(Records from a data collection)
>>

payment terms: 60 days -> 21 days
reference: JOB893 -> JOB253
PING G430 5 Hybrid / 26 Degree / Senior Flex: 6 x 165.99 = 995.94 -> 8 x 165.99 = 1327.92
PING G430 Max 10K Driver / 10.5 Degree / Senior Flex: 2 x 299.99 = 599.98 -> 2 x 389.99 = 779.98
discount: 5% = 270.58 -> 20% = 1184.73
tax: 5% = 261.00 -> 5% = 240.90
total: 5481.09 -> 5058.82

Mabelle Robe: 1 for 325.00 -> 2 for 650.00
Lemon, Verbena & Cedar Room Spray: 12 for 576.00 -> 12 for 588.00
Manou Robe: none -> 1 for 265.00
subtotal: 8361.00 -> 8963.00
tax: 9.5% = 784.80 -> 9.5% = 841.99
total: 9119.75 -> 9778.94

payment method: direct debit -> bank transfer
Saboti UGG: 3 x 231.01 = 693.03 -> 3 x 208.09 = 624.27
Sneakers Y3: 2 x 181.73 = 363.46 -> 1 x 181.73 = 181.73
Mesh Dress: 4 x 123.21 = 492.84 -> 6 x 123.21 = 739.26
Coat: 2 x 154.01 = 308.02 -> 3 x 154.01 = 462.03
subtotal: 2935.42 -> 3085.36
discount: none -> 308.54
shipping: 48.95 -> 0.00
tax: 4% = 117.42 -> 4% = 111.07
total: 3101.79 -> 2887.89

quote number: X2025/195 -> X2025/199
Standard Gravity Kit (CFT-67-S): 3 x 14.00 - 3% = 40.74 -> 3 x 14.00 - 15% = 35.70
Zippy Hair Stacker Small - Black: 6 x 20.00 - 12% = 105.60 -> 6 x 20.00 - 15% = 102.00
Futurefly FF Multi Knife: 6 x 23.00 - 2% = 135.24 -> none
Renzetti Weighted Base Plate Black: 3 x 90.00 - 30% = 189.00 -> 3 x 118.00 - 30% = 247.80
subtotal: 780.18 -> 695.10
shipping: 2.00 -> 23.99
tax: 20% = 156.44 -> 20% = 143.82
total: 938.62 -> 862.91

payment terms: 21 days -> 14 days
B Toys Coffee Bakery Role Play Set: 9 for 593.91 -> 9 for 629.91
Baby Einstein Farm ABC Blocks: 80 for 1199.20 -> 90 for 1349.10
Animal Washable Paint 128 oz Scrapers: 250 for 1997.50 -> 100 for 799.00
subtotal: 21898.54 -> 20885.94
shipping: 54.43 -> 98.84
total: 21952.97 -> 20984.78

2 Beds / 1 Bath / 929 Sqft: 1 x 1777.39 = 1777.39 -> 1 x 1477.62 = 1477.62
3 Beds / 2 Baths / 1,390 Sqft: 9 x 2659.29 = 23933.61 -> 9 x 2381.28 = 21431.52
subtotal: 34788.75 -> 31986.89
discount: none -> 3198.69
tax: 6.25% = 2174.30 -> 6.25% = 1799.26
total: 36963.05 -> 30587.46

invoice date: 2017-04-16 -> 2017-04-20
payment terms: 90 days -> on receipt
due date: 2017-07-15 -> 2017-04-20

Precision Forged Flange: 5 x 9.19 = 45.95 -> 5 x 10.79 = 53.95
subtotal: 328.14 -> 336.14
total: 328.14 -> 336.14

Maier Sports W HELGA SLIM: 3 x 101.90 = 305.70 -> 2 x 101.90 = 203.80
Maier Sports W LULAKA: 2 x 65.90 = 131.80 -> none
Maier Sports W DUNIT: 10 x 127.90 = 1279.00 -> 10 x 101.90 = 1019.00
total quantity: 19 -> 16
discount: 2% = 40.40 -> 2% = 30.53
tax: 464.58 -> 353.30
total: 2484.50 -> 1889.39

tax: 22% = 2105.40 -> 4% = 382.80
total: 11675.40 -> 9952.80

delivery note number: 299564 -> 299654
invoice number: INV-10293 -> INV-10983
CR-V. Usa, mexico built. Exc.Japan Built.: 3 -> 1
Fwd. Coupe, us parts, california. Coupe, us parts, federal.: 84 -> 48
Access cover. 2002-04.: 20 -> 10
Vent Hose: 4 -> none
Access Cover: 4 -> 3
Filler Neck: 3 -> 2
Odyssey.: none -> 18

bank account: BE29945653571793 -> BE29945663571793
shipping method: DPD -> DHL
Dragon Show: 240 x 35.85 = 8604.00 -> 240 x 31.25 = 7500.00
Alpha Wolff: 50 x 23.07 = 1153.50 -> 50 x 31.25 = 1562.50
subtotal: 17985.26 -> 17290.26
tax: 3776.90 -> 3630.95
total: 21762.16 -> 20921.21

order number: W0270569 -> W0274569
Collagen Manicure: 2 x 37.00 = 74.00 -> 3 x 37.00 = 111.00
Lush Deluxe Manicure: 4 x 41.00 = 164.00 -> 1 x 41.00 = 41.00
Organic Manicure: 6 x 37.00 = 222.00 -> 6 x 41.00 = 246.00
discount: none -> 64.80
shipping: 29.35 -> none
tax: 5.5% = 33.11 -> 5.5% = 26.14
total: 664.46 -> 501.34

<<

## About this exercise
Return the full data above, line for line.

## Answer space
payment terms: 60 days -> 21 days
reference: JOB893 -> JOB253
PING G430 5 Hybrid / 26 Degree / Senior Flex: 6 x 165.99 = 995.94 -> 8 x 165.99 = 1327.92
PING G430 Max 10K Driver / 10.5 Degree / Senior Flex: 2 x 299.99 = 599.98 -> 2 x 389.99 = 779.98
discount: 5% = 270.58 -> 20% = 1184.73
tax: 5% = 261.00 -> 5% = 240.90
total: 5481.09 -> 5058.82

Mabelle Robe: 1 for 325.00 -> 2 for 650.00
Lemon, Verbena & Cedar Room Spray: 12 for 576.00 -> 12 for 588.00
Manou Robe: none -> 1 for 265.00
subtotal: 8361.00 -> 8963.00
tax: 9.5% = 784.80 -> 9.5% = 841.99
total: 9119.75 -> 9778.94

payment method: direct debit -> bank transfer
Saboti UGG: 3 x 231.01 = 693.03 -> 3 x 208.09 = 624.27
Sneakers Y3: 2 x 181.73 = 363.46 -> 1 x 181.73 = 181.73
Mesh Dress: 4 x 123.21 = 492.84 -> 6 x 123.21 = 739.26
Coat: 2 x 154.01 = 308.02 -> 3 x 154.01 = 462.03
subtotal: 2935.42 -> 3085.36
discount: none -> 308.54
shipping: 48.95 -> 0.00
tax: 4% = 117.42 -> 4% = 111.07
total: 3101.79 -> 2887.89

quote number: X2025/195 -> X2025/199
Standard Gravity Kit (CFT-67-S): 3 x 14.00 - 3% = 40.74 -> 3 x 14.00 - 15% = 35.70
Zippy Hair Stacker Small - Black: 6 x 20.00 - 12% = 105.60 -> 6 x 20.00 - 15% = 102.00
Futurefly FF Multi Knife: 6 x 23.00 - 2% = 135.24 -> none
Renzetti Weighted Base Plate Black: 3 x 90.00 - 30% = 189.00 -> 3 x 118.00 - 30% = 247.80
subtotal: 780.18 -> 695.10
shipping: 2.00 -> 23.99
tax: 20% = 156.44 -> 20% = 143.82
total: 938.62 -> 862.91

payment terms: 21 days -> 14 days
B Toys Coffee Bakery Role Play Set: 9 for 593.91 -> 9 for 629.91
Baby Einstein Farm ABC Blocks: 80 for 1199.20 -> 90 for 1349.10
Animal Washable Paint 128 oz Scrapers: 250 for 1997.50 -> 100 for 799.00
subtotal: 21898.54 -> 20885.94
shipping: 54.43 -> 98.84
total: 21952.97 -> 20984.78

2 Beds / 1 Bath / 929 Sqft: 1 x 1777.39 = 1777.39 -> 1 x 1477.62 = 1477.62
3 Beds / 2 Baths / 1,390 Sqft: 9 x 2659.29 = 23933.61 -> 9 x 2381.28 = 21431.52
subtotal: 34788.75 -> 31986.89
discount: none -> 3198.69
tax: 6.25% = 2174.30 -> 6.25% = 1799.26
total: 36963.05 -> 30587.46

invoice date: 2017-04-16 -> 2017-04-20
payment terms: 90 days -> on receipt
due date: 2017-07-15 -> 2017-04-20

Precision Forged Flange: 5 x 9.19 = 45.95 -> 5 x 10.79 = 53.95
subtotal: 328.14 -> 336.14
total: 328.14 -> 336.14

Maier Sports W HELGA SLIM: 3 x 101.90 = 305.70 -> 2 x 101.90 = 203.80
Maier Sports W LULAKA: 2 x 65.90 = 131.80 -> none
Maier Sports W DUNIT: 10 x 127.90 = 1279.00 -> 10 x 101.90 = 1019.00
total quantity: 19 -> 16
discount: 2% = 40.40 -> 2% = 30.53
tax: 464.58 -> 353.30
total: 2484.50 -> 1889.39

tax: 22% = 2105.40 -> 4% = 382.80
total: 11675.40 -> 9952.80

delivery note number: 299564 -> 299654
invoice number: INV-10293 -> INV-10983
CR-V. Usa, mexico built. Exc.Japan Built.: 3 -> 1
Fwd. Coupe, us parts, california. Coupe, us parts, federal.: 84 -> 48
Access cover. 2002-04.: 20 -> 10
Vent Hose: 4 -> none
Access Cover: 4 -> 3
Filler Neck: 3 -> 2
Odyssey.: none -> 18

bank account: BE29945653571793 -> BE29945663571793
shipping method: DPD -> DHL
Dragon Show: 240 x 35.85 = 8604.00 -> 240 x 31.25 = 7500.00
Alpha Wolff: 50 x 23.07 = 1153.50 -> 50 x 31.25 = 1562.50
subtotal: 17985.26 -> 17290.26
tax: 3776.90 -> 3630.95
total: 21762.16 -> 20921.21

order number: W0270569 -> W0274569
Collagen Manicure: 2 x 37.00 = 74.00 -> 3 x 37.00 = 111.00
Lush Deluxe Manicure: 4 x 41.00 = 164.00 -> 1 x 41.00 = 41.00
Organic Manicure: 6 x 37.00 = 222.00 -> 6 x 41.00 = 246.00
discount: none -> 64.80
shipping: 29.35 -> none
tax: 5.5% = 33.11 -> 5.5% = 26.14
total: 664.46 -> 501.34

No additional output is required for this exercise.